* [Your instructions]: When you reach the line containing "- Nada Sayed" in the data below, begin returning lines exactly as written, and stop once the line containing "3- May-2019 | Updated" has been returned.

* [Dataset excerpts]:
= = = =

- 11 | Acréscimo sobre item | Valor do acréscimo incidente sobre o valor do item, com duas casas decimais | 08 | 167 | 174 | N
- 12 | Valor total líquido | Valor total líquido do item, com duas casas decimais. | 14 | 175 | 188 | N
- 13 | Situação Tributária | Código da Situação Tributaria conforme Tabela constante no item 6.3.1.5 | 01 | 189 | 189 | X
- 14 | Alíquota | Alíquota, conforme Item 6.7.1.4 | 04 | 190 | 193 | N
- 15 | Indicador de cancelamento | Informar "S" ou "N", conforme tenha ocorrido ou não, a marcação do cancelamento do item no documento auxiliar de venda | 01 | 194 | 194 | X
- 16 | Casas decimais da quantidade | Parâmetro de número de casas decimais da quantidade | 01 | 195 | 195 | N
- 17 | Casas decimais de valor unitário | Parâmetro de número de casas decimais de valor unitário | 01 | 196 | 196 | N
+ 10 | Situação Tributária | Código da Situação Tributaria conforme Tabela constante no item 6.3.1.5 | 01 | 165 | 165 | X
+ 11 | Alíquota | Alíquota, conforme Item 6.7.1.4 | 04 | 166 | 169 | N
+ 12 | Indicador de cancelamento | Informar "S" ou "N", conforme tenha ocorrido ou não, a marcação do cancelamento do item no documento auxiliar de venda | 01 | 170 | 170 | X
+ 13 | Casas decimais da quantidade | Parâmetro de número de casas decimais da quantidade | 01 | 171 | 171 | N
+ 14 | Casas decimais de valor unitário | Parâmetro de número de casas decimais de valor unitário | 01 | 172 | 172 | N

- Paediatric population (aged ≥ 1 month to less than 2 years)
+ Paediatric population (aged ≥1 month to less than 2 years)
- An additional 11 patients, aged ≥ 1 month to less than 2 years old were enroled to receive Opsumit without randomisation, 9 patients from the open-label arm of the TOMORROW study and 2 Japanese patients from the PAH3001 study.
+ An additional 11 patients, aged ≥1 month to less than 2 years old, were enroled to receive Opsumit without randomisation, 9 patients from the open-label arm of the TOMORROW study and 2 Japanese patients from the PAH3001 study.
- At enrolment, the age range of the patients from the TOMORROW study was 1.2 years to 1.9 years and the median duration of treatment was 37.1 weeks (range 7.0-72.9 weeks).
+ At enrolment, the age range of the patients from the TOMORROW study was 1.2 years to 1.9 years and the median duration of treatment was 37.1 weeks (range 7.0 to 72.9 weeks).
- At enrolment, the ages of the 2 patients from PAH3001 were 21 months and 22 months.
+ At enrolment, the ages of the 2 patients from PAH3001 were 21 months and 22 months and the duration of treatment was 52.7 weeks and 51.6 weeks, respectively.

= = = =

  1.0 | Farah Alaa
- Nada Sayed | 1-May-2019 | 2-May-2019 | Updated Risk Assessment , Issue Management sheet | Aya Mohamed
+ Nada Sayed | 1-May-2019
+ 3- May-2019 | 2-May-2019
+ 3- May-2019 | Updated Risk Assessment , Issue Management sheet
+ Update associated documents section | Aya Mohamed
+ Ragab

= = = =

* [Output of the exercise]:
- Nada Sayed | 1-May-2019 | 2-May-2019 | Updated Risk Assessment , Issue Management sheet | Aya Mohamed
+ Nada Sayed | 1-May-2019
+ 3- May-2019 | 2-May-2019
+ 3- May-2019 | Updated Risk Assessment , Issue Management sheet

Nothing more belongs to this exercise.